Certains cas de mort subite sont imputables au syndrome de Brugada. En France, chaque année, environ 1 personne sur 1 000 est victime de mort subite. Ce syndrome serait responsable de 4 à 12 % de ces cas. Apprenons-en plus sur cette maladie affectant la sphère cardiaque.
Syndrome de Brugada : qu’est-ce que c’est ?
Le syndrome de Brugada est une maladie rare affectant le rythme cardiaque. Elle concerne plus souvent les hommes que les femmes et se rencontre plus fréquemment dans les pays asiatiques.
Elle peut survenir à tout âge, y compris chez des enfants et de jeunes adultes. Par ailleurs, le cœur est parfaitement sain, il ne présente aucune anomalie dans sa structure, le problème concerne l’activité électrique de l’organe.
Symptômes liés au syndrome de Brugada
Le syndrome de Brugada est d’origine génétique. Pour développer la maladie, il suffit que l’un des parents transmette à son enfant le gène défaillant.
Certains patients atteints du syndrome de Brugada ne présentent aucun symptôme (on les qualifie d’asymptomatiques). Lorsqu’ils se manifestent, ils se produisent généralement au repos — la nuit est une période propice — et peuvent prendre la forme :
- d’un malaise avec évanouissement, cette syncope est provoquée par une réduction temporaire du débit sanguin au niveau du cerveau. Elle peut être associée à une courte perte de mémoire ;
- d’une perte d’urine ;
- de convulsions ;
- d’une sensation d’emballement du cœur.
Dans la situation la plus extrême, ce syndrome peut entraîner le décès. L’arrêt cardiaque est provoqué par une fibrillation ventriculaire : les ventricules du cœur se contractent de manière anarchique et inefficace. L’intervention d’une équipe médicale doit être extrêmement rapide pour sauver le patient.
Prise en charge des personnes atteintes du syndrome de Brugada
L’examen de référence permettant de poser le diagnostic est l’électrocardiographie (ECG), qui enregistre l’activité électrique du cœur et révèle les anomalies caractéristiques de ce syndrome.

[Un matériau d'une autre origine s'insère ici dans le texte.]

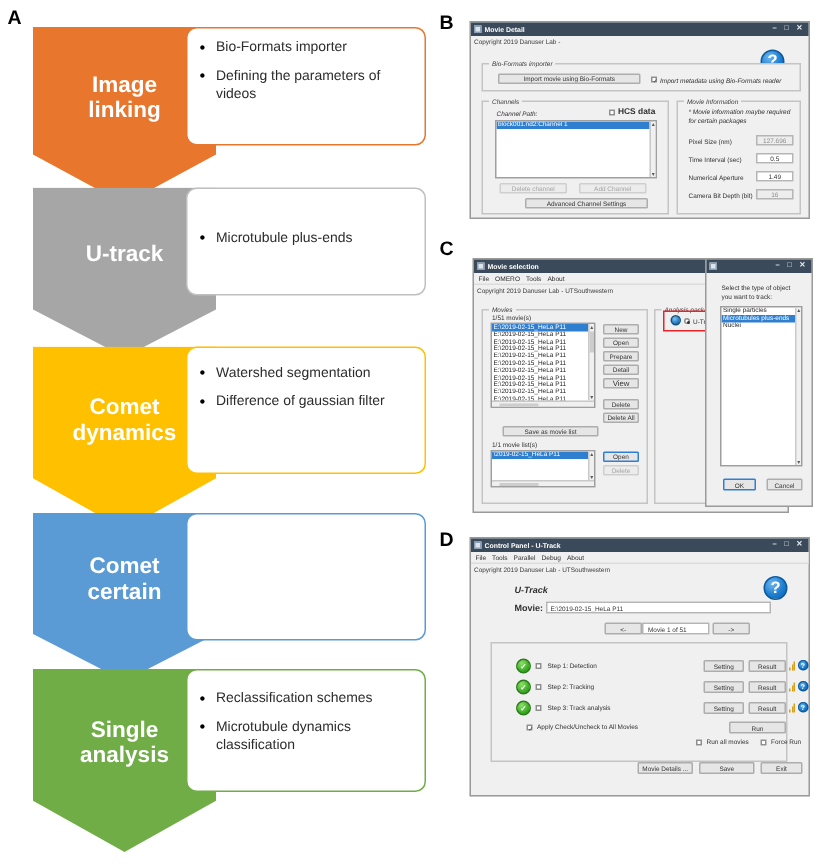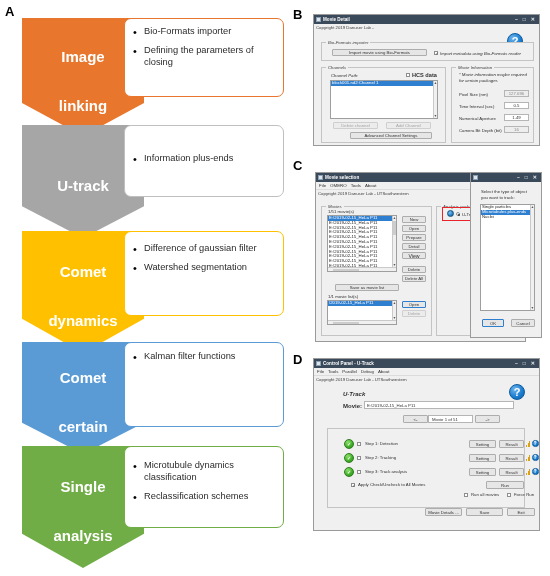"Image" .chev span { margin-top: 32px -> none }
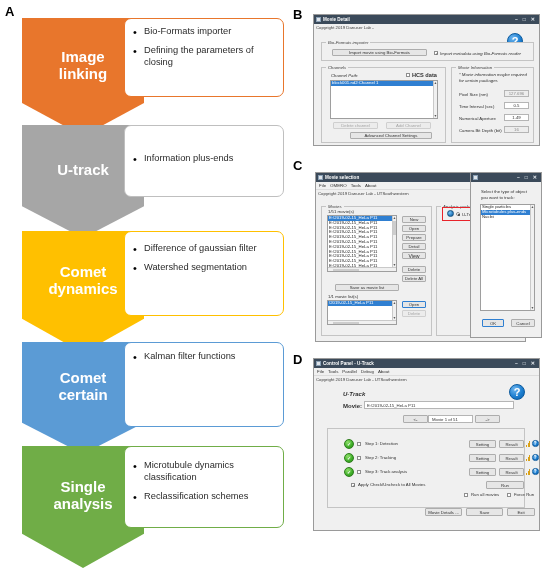"Defining the parameters of closing" li { text: closing -> videos }
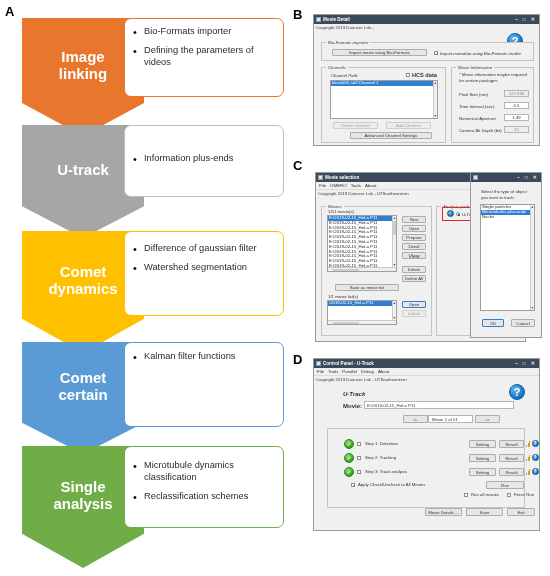"Information plus-ends" li { text: Information -> Microtubule }
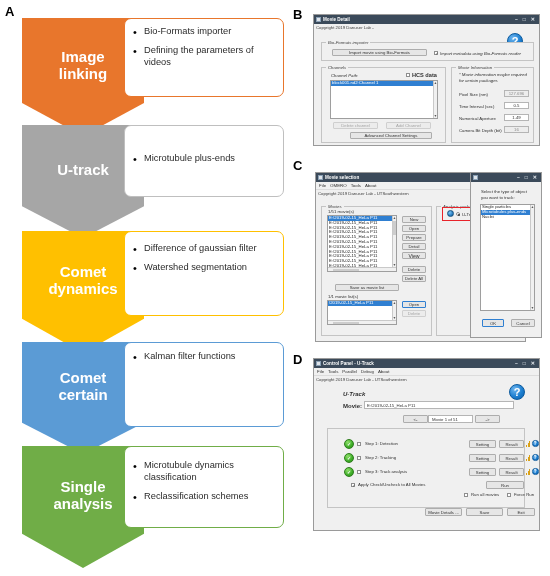"Difference of gaussian filter" li { order: before "Watershed segmentation" -> after "Watershed segmentation" }
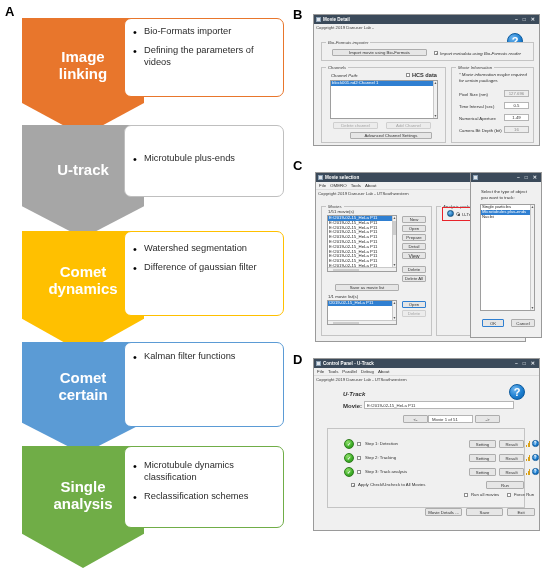"Kalman filter functions" li { html: <li>Kalman filter functions</li> -> none }
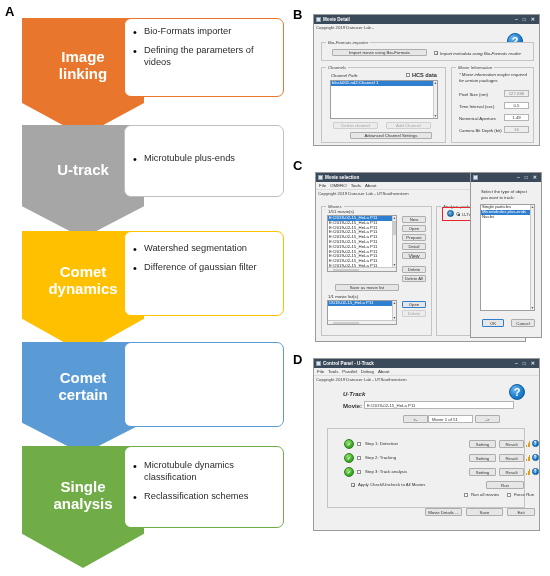"Microtubule dynamics classification" li { order: before "Reclassification schemes" -> after "Reclassification schemes" }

L’objectif de la prise en charge est d’éviter la survenue d’une mort subite. Le risque est augmenté chez les personnes qui présentent des symptômes de la maladie, et tout particulièrement chez celles qui ont connu un premier arrêt cardiaque.
Dans cette situation, l’équipe médicale propose à son patient de bénéficier d’un défibrillateur automatique implantable :
- Ce dispositif - composé d’un boîtier et de deux sondes connectées au cœur - est mis en place au niveau du torse, sous la clavicule, après une anesthésie locale ou générale.
- Il permet de surveiller l’activité du cœur.
- En cas de problème de rythme, des impulsions électriques plus ou moins fortes sont délivrées à l’organe.
Chez les personnes asymptomatiques, le traitement se base sur le recours à des médicaments régulant le rythme cardiaque, comme la quinidine ou l’hydroquinidine.
Comme la fièvre favorise l’apparition des symptômes, ces personnes doivent prendre des médicaments permettant de la combattre – les antipyrétiques – lorsqu’ils développent une infection.